In short the region should solve the problem not Israel alone. All those BDS movements that single out Israel keep perpetuating the insanity imho.
... and the Palestinian allies in the wars kicked almost all of their Jews out, in total more people than the Palestinians fleeing 1948, not in a burning civil war but in cold blood. Just because of their religion.
Those jews from the Arab world and their children compose the majority of the Israeli population now. And as a fun fact, among all the property stolen from those Jews now living in Israel are land areas larger than Israel...
We might go into how all other land losses from the 2nd world war time period are forgotten, except this one. And that it is kept alive by the refusal to integrate the refugee Palestinians by the Arab countries. The Palestinians got their lives destroyed, to keep the hate living. Arguably the Palestinians' allies did worse to them than anything the Israelis ever did to the Palestinians.
The point is, you write simplified propaganda. Please keep that off my HN. :-(
If a foreign power were to begin seizing your land, killing your family members, and bombing your reasonably well developed country back into the early 1900's, I think you might feel pretty strongly about the issue as well.
That's not to say what Hamas is doing is right, but keep in mind what they've been through.
Afaik, the borders were open and people commuted to work from the West Bank/Gaza and there were purchasing trips between the areas.

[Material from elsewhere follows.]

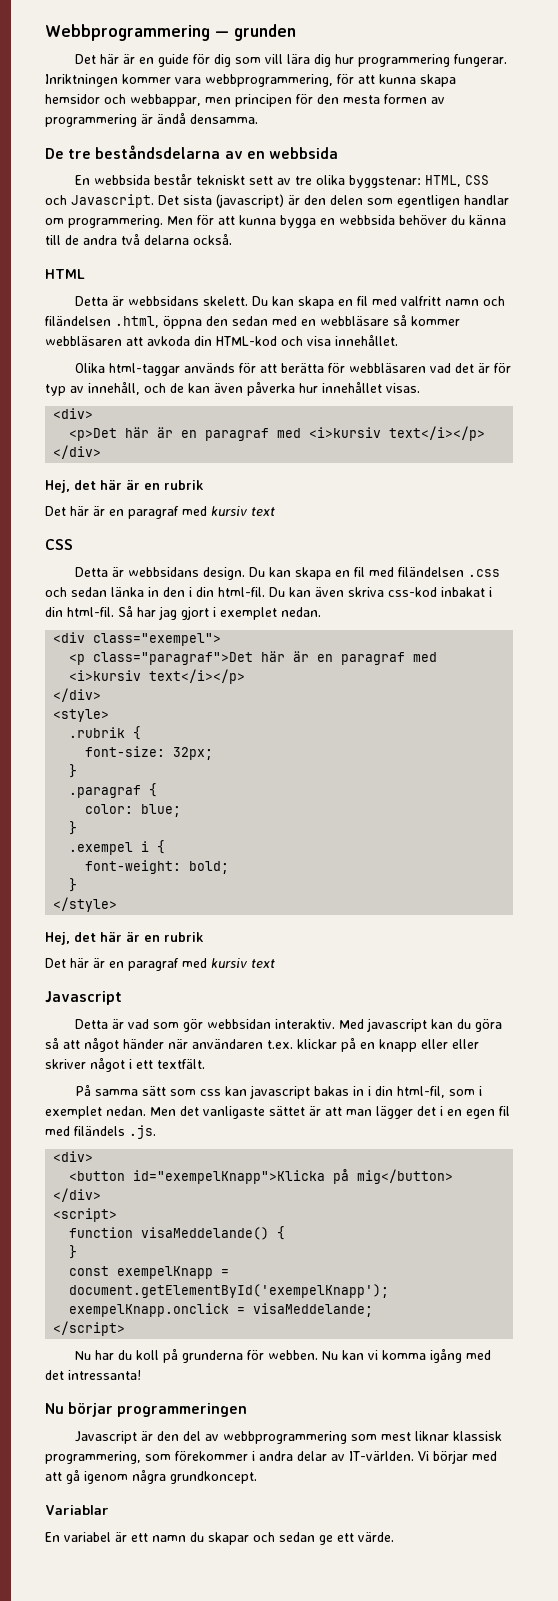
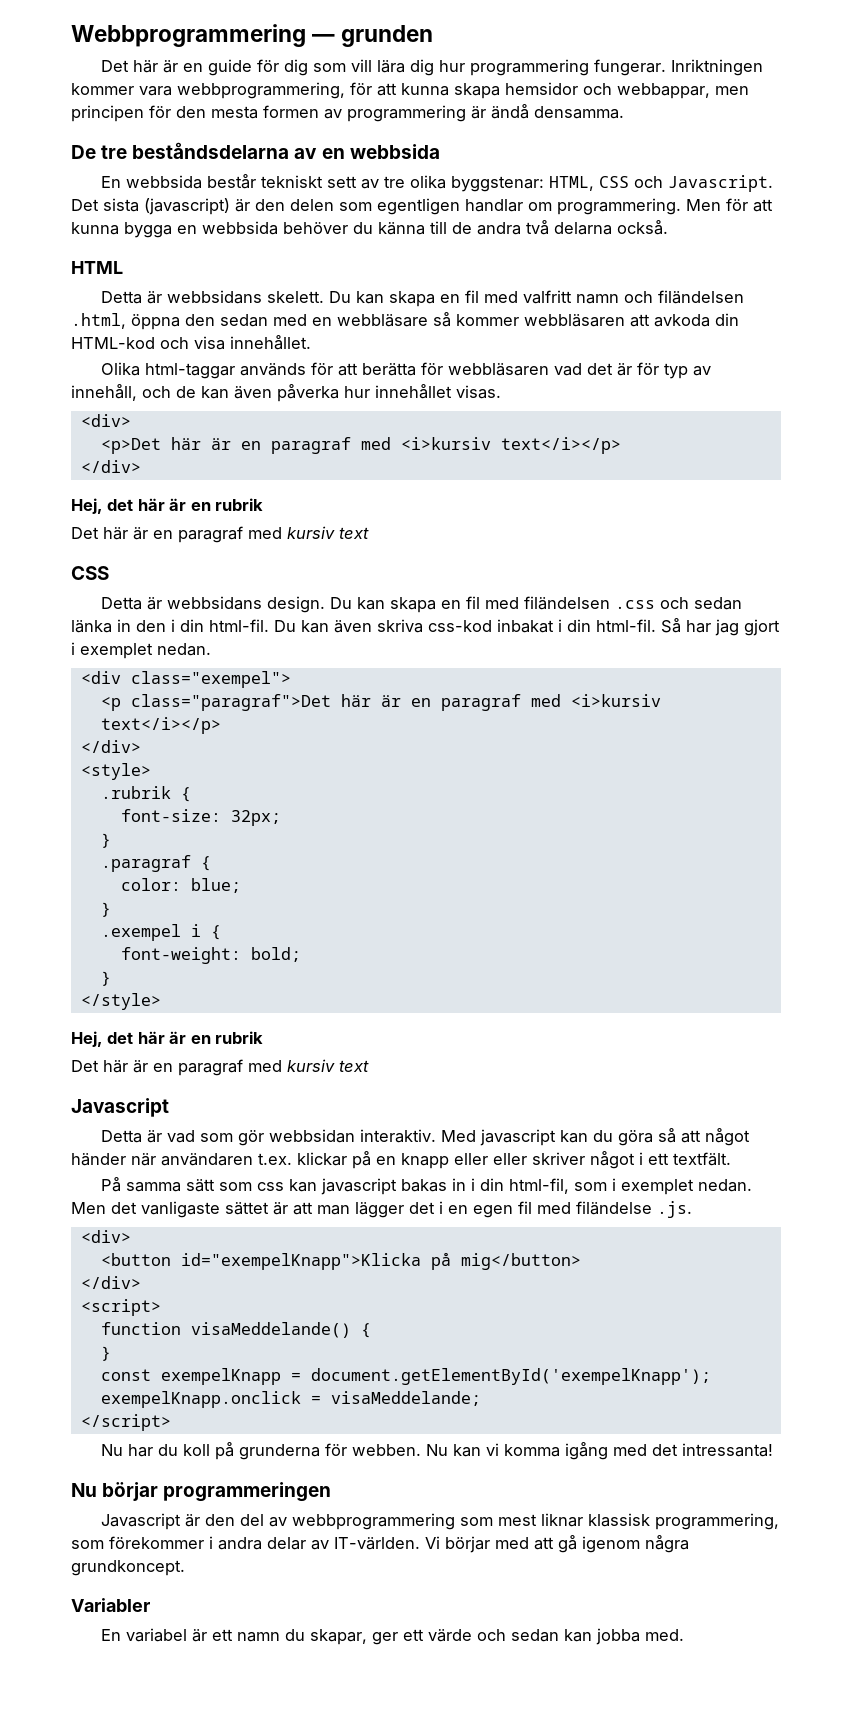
[74,1126,125,1136] filändels -> [576,1201,652,1215] filändelse
[45,1505,109,1515] Variablar -> [71,1598,150,1612] Variabler
[208,1532,394,1545] skapar och sedan ge ett värde. -> [310,1628,685,1645] skapar, ger ett värde och sedan kan jobba med.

That ended with the second Intifada, to protect Israeli civilians from organized attacks.
This closing of the borders created a minor depression in Israel. Not something you do for fun.

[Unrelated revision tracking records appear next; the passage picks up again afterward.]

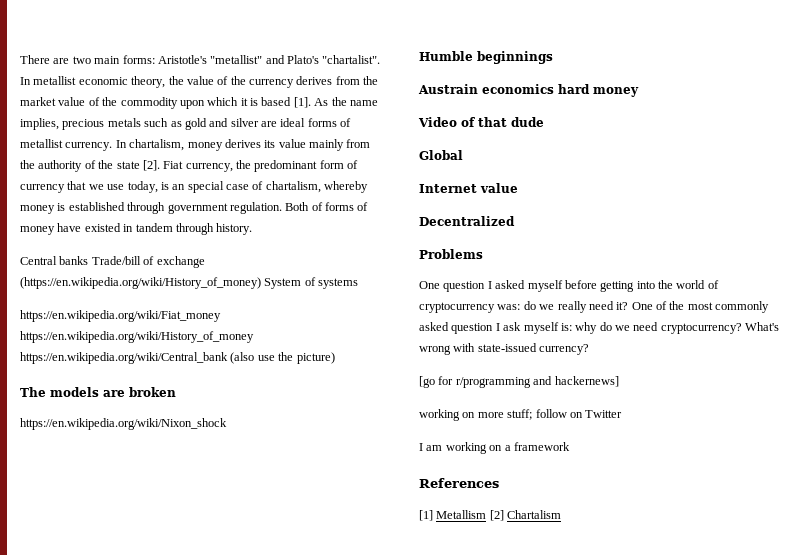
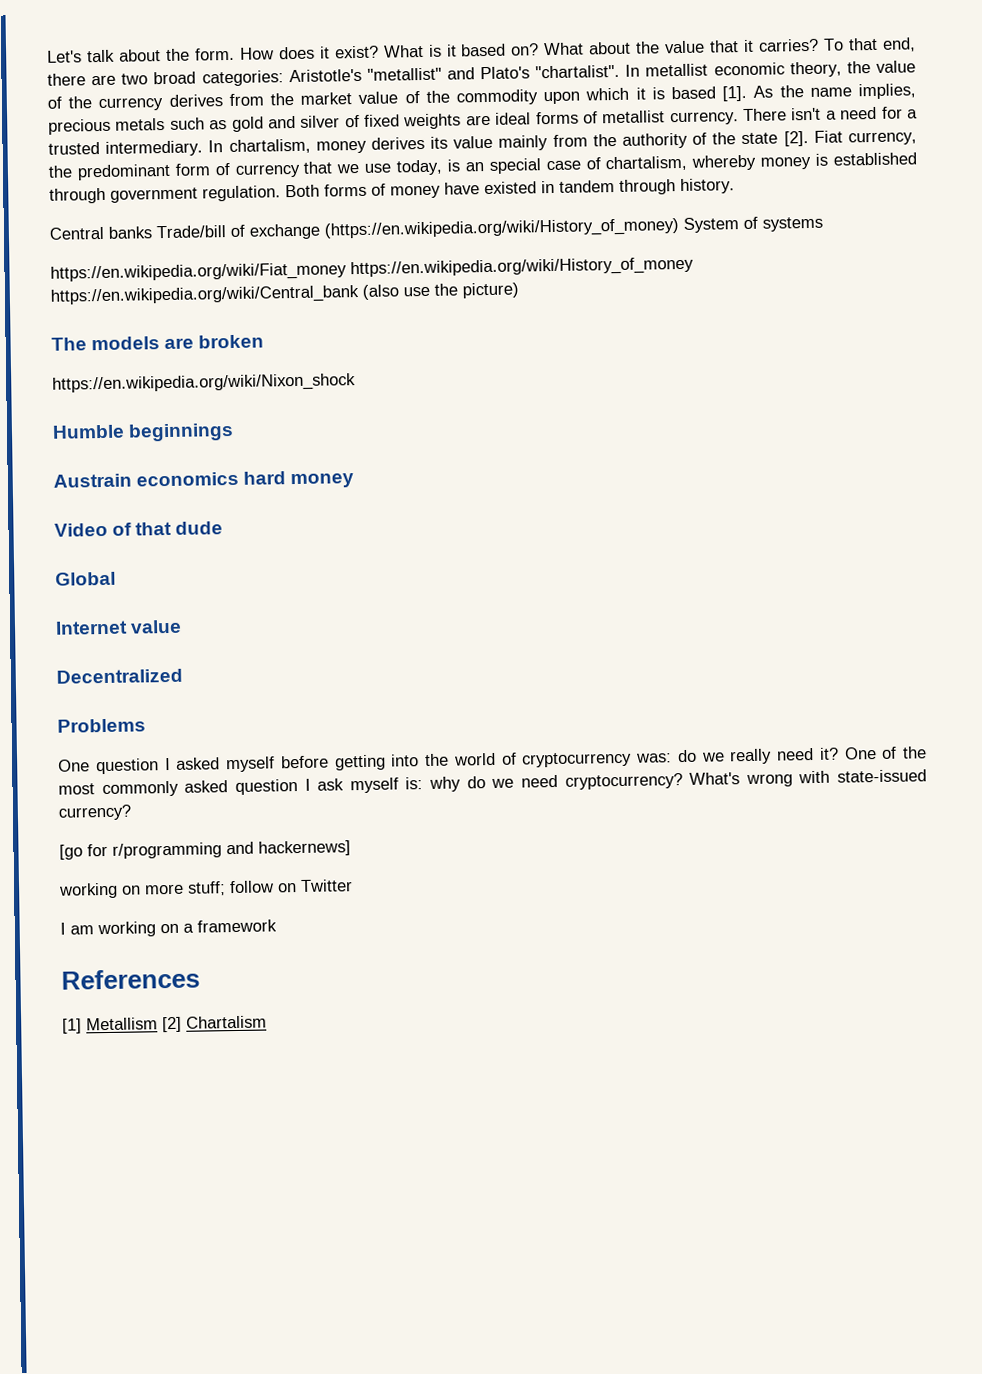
[20,55,155,64] There are two main forms: -> [47,37,916,63] [47,70,284,87] Let's talk about the form. How does it exist? What is it based on? What about the value that it carries? To that end, there are two broad categories:
(259, 122) none -> [344,113,462,130] of fixed weights
(113, 146) none -> [743,106,919,122] [48,140,204,157] There isn't a need for a trusted intermediary.
[311,202,323,211] of -> (320, 191) none

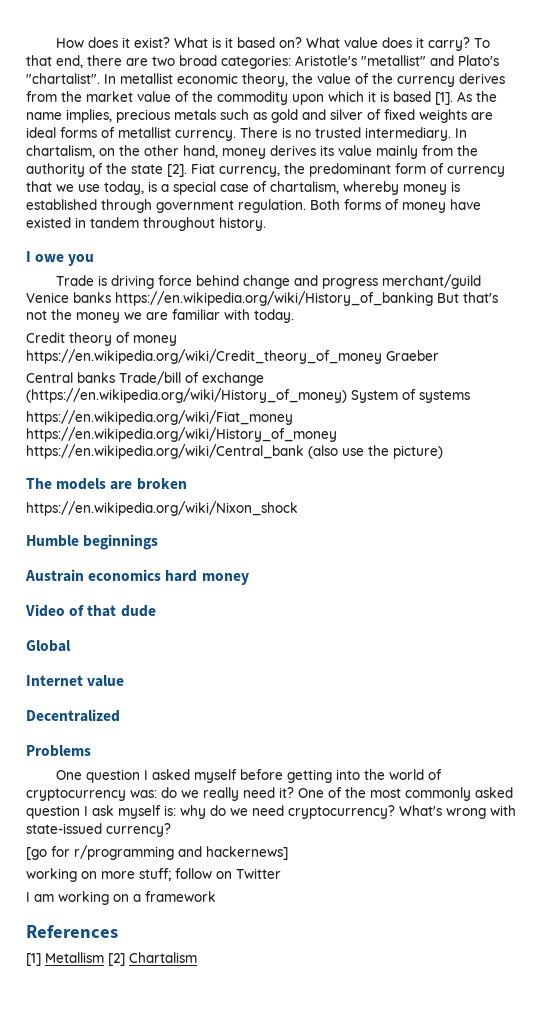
[47,47,235,63] Let's talk about the form. -> (56, 43) none
[588,38,820,55] about the value that it carries? -> [344,37,471,51] value does it carry?
[791,106,919,121] [48,138,311,157] isn't a need for a trusted intermediary. In chartalism, -> [282,127,467,141] [26,145,218,158] is no trusted intermediary. In chartalism, on the other hand,
[464,162,484,172] an -> [161,184,169,192] a
[619,179,676,195] through -> [143,217,215,231] throughout
(735, 186) none -> [26,251,95,266] [56,274,482,289] [26,291,498,306] [26,309,294,323] [26,332,177,346] [26,349,439,364] // I owe you // Trade is driving force behind change and progress merchant/guild Venice banks https://en.wikipedia.org/wiki/History_of_banking But that's not the money we are familiar with today. // Credit theory of money https://en.wikipedia.org/wiki/Credit_theory_of_money Graeber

The point is, if you start murdering civilians in an organized fashion it is a bit strange to claim victim status from a much milder response. E.g. when Hamas fired (at civilians!) from civilian areas -- and then complain about the return fire killing civilians!
My university classes aren't over for the day, so I can't yet discuss this at length with you, but I find it very odd how you and others in this thread (https://news.ycombinator.com/item?id=8406257) are using the same
Are you confused thinking democracy implies non-violence?
Democracy means rule by the people through discussion. If the will of the people is to execute those imposing an occupation, then a democracy will facilitate that.
The American colonists assertion of their sovereignty is the textbook example. The British attempted to take over their land through violent force and the colonists responded through violent force.
Hamas did win elections, the one time they were held, but it won a large plurality, not a majority. Also, their charter does not state their goal to be the destruction of the State of Israel, but instead the extermination of all Jews and the establishment of a holy dictatorship, first in the Levant and then across the rest of the world.
democratically empowered only means rule of the majority. If it meant peaceful, non-violent, then the only country in the world that is democratic is probably Costa Rica. It also does not mean a Western Ideal monoculture. While all the things that you do bring up are horrible stuff, and should not be condoned, it does not take away from the fact that there were elections and Hamas won.
If you mean hanging your political opponents from bridges and executing them in the public square, then yeah, Hamas is "democratically empowered".
And the Hamas charter states its goal is the destruction of the state of Israel, not merely reclaiming land.